Funding: CU Innovative Seed Grant
Collaborators: University of Colorado Anschutz Medical Campus, College of Nursing

care tablet logo Colorado Care Tablet
Colorado Care Tablet (CO Care Tablet) is a Personal Health Record (PHR) Tablet PC application that helps older adults during transitions of care coordinate their care among multiple providers and caregivers and learn about the medication they are consuming. Medication errors are prevalent among older adults who are in transition between the hospital, home, or assisted living community. Co Care Tablet empowers older adults to learn about what medications to take when and care providers to understand all medications an older adult consumes.
Collaborators: University of Colorado Health Sciences Center

wio logo Walk It Out
This ongoing project explores developing a technology-based intervention to help change sedentary behavior in inactive adults. Modifying sedentary lifestyles has become a priority in many fields, as inactivity has been causally linked to many of the most common health conditions in America.

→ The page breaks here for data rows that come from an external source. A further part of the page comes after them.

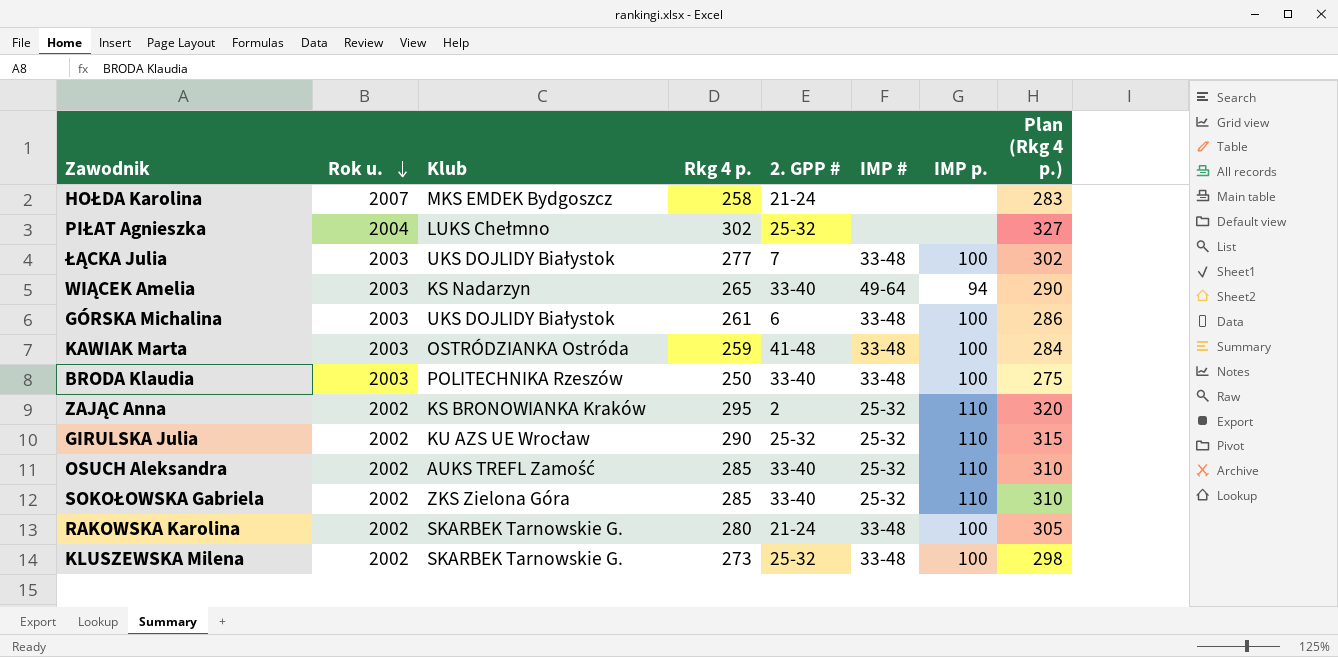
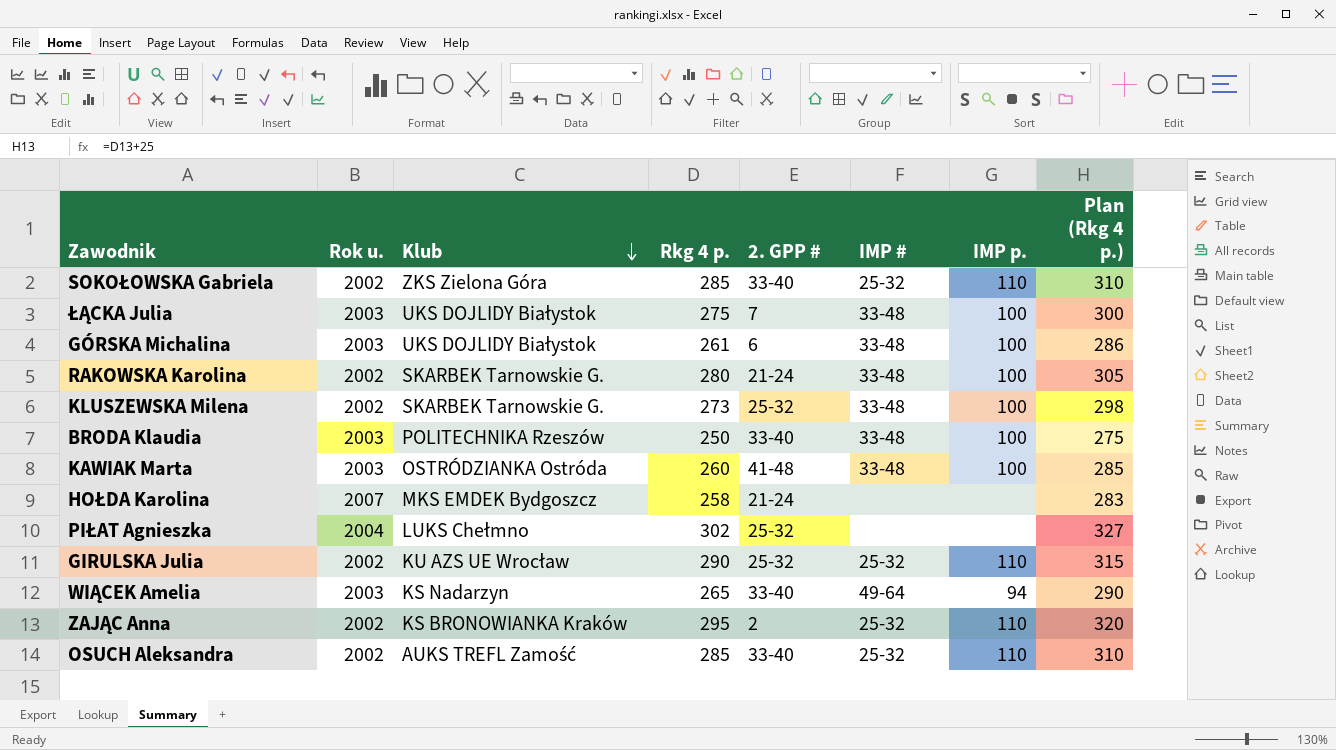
row order: Rok u. descending -> Klub descending
ŁĄCKA Julia | Rkg 4 p.: 277 -> 275
ŁĄCKA Julia | Plan (Rkg 4 p.): 302 -> 300
KAWIAK Marta | Rkg 4 p.: 259 -> 260
KAWIAK Marta | Plan (Rkg 4 p.): 284 -> 285

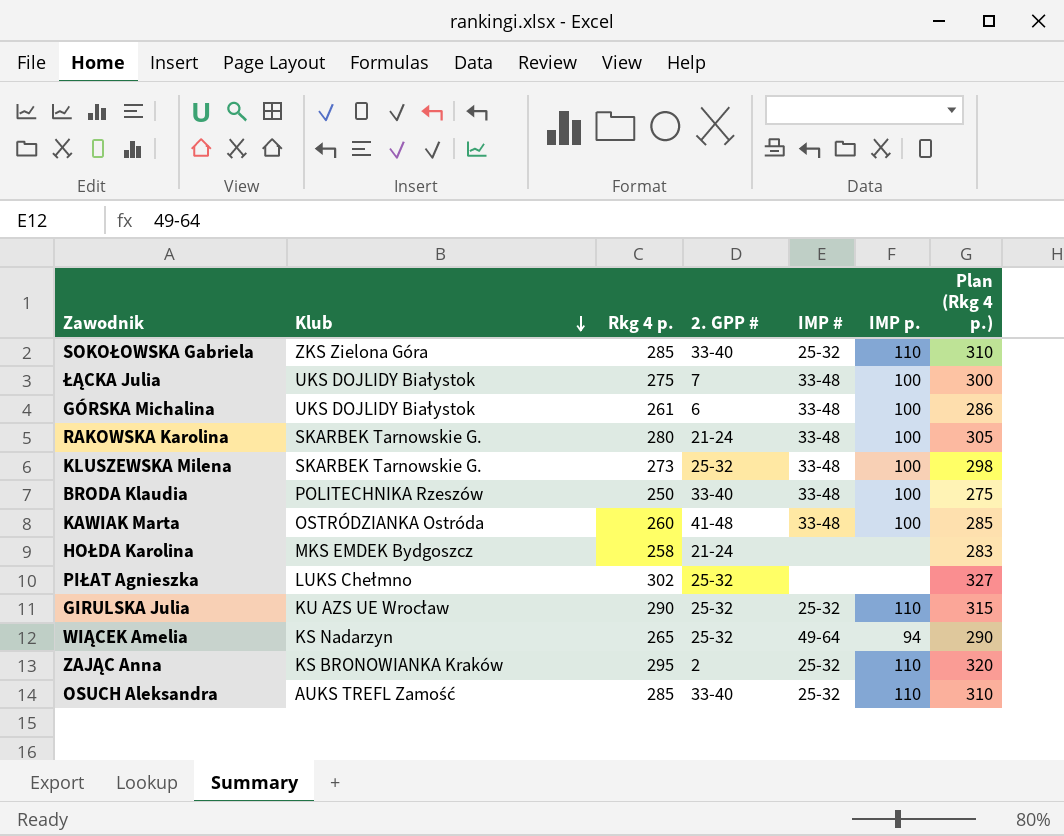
column Rok u. | position: 2 -> none
WIĄCEK Amelia | 2. GPP #: 33-40 -> 25-32

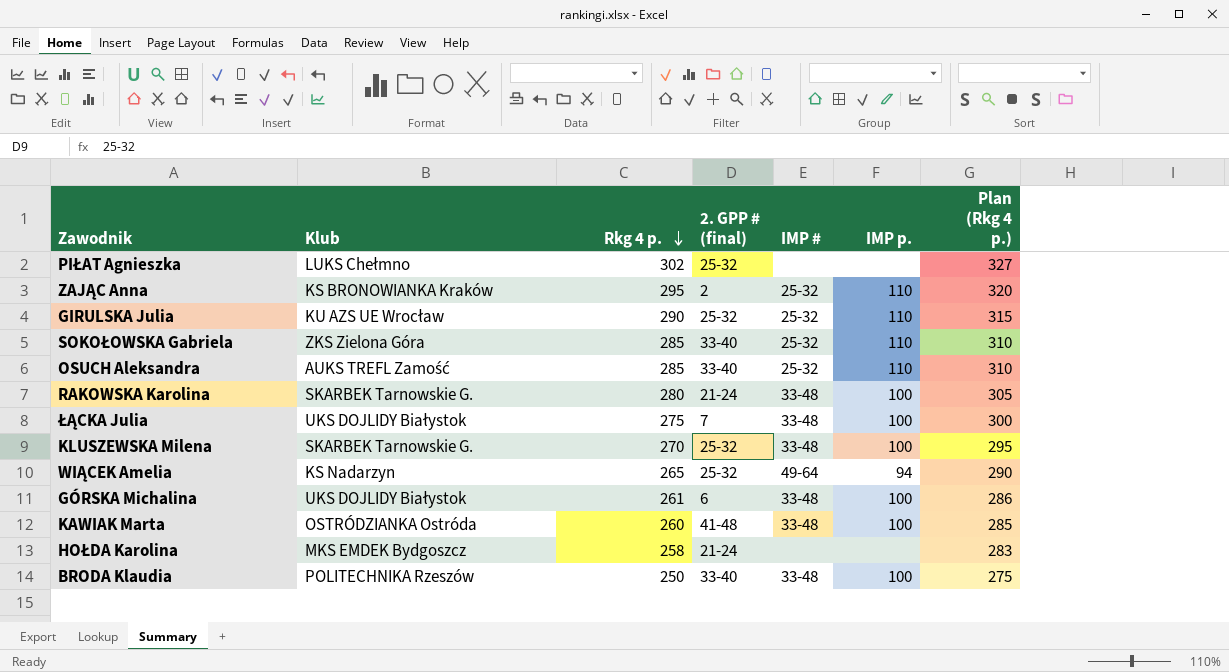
row order: Klub descending -> Rkg 4 p. descending
column name: 2. GPP # -> 2. GPP # (final)
KLUSZEWSKA Milena | Rkg 4 p.: 273 -> 270
KLUSZEWSKA Milena | Plan (Rkg 4 p.): 298 -> 295

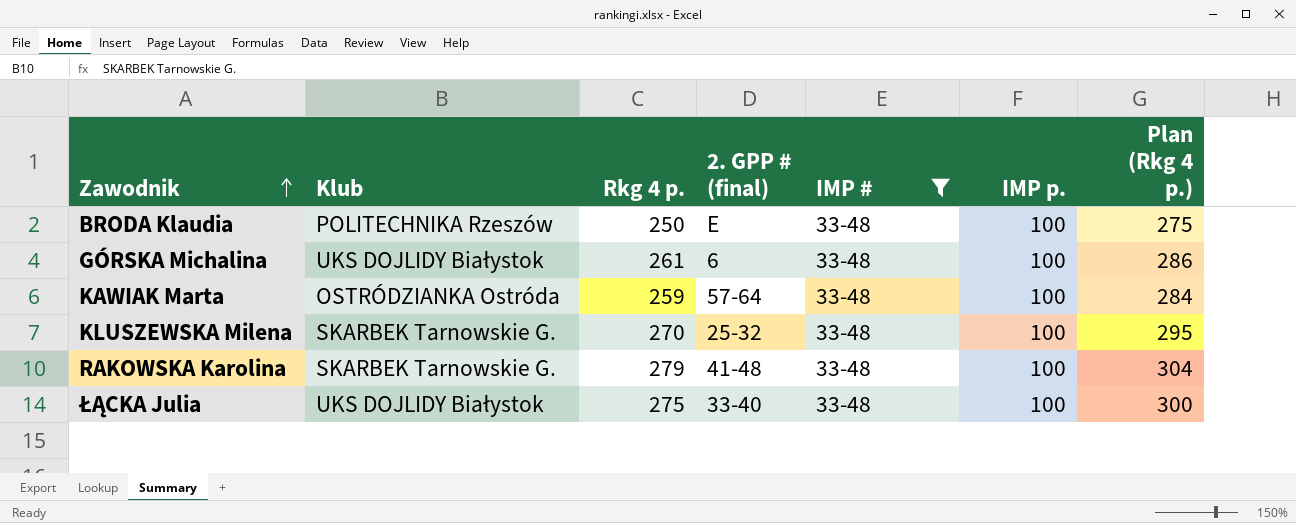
filter: none -> IMP # = 33-48
row order: Rkg 4 p. descending -> Zawodnik ascending
BRODA Klaudia | 2. GPP # (final): 33-40 -> E
KAWIAK Marta | Rkg 4 p.: 260 -> 259
KAWIAK Marta | 2. GPP # (final): 41-48 -> 57-64
KAWIAK Marta | Plan (Rkg 4 p.): 285 -> 284
RAKOWSKA Karolina | Rkg 4 p.: 280 -> 279
RAKOWSKA Karolina | 2. GPP # (final): 21-24 -> 41-48
RAKOWSKA Karolina | Plan (Rkg 4 p.): 305 -> 304
ŁĄCKA Julia | 2. GPP # (final): 7 -> 33-40

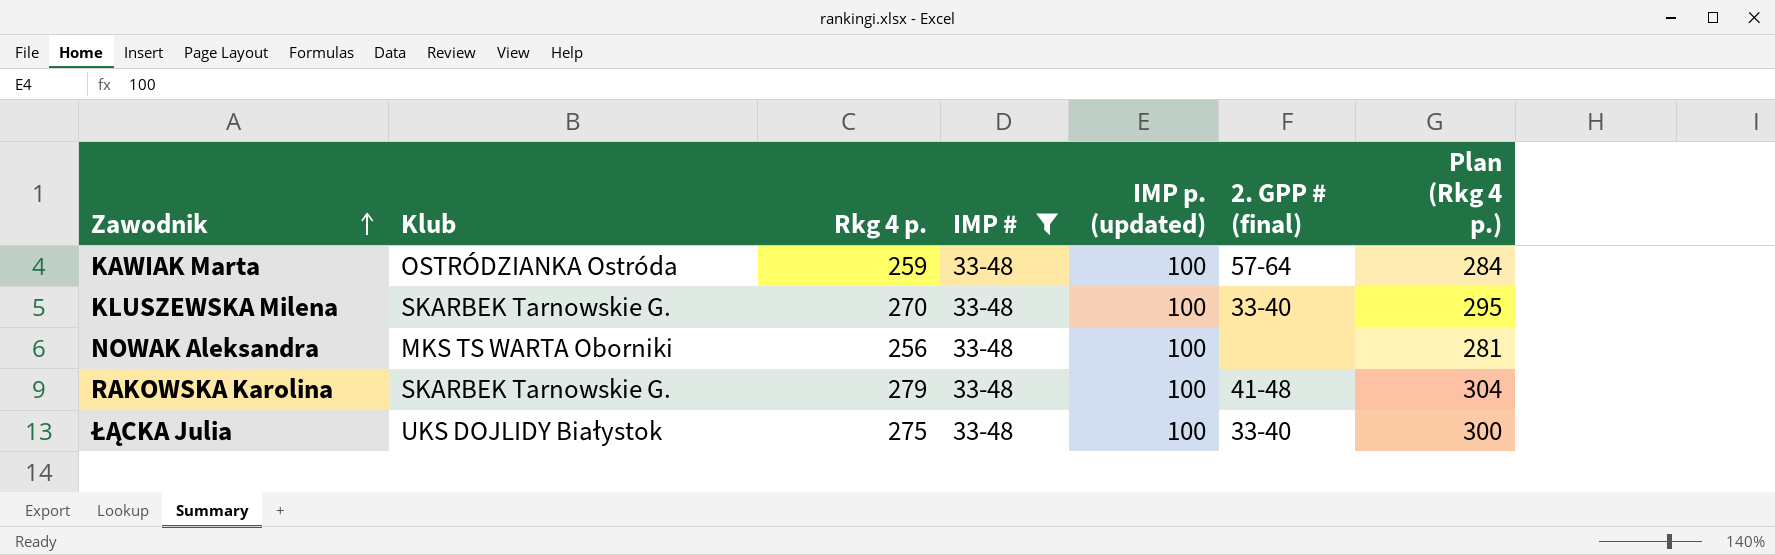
column name: IMP p. -> IMP p. (updated)
column 2. GPP # (final) | position: 4 -> 6
row BRODA Klaudia: POLITECHNIKA Rzeszów | 250 | E | 33-48 | 100 | 275 -> none
row GÓRSKA Michalina: UKS DOJLIDY Białystok | 261 | 6 | 33-48 | 100 | 286 -> none
KLUSZEWSKA Milena | 2. GPP # (final): 25-32 -> 33-40
row NOWAK Aleksandra: none -> MKS TS WARTA Oborniki | 256 | 33-48 | 100 | none | 281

Previous studies using technology-based activity motivation techniques have shown positive results, but further research is needed to look at the effectiveness of such interventions in different populations and settings. This study, while highly interdisciplinary, largely used concepts from persuasive technology, technology designed to promote behavior and attitude change. We followed a user-centered design process to develop a technology system for underserved populations most at-risk for sedentary behavior. The system has three interactive components designed using ideas from wearable and ambient technology, mobile development, and social networking. We will conduct a user needs analysis, gather reaction and feedback to the prototype design, and test using a real world evaluation of the prototype to tailor the system to the target population.
Acknowledgements: Nwanua Elumeze and Aniomagic

avalon logo Avalon
Avalon is an open-source, publicly available Internet searching application to assist older adults effectively search the Internet for information. Older adults sometimes feel overwhelmed by the amount of information a simple search phrase produces on one screen (e.g., Google or Yahoo search results). In addition, once they select a website search result, they are not sure how to get back to the search engine website to modify their search phrase. These difficulties can be mostly attributed to cognitive declines of the aging population. We are looking at various ways to present information and navigate an Internet search application with reduced cognitive load. We believe that empowering such a large part of the global population to use the Internet will assist them to maintain social connectedness and increase knowledge for years to come.

dima logo Dietary Intake Monitoring Application (DIMA)
The Dietary Intake Monitoring Application (DIMA) is a PDA application to assists end-state renal disease patients monitor their fluid and sodium intake. End-stage renal disease patients can only consume one liter of fluid and a couple of grams of sodium each day. Failure to comply can lead to severe health complications or death. DIMA will allow patients to quickly input food they consume via a barcode scanner or interface that does not require the ability to read or write and receive immediate feedback on their nutritional intake levels.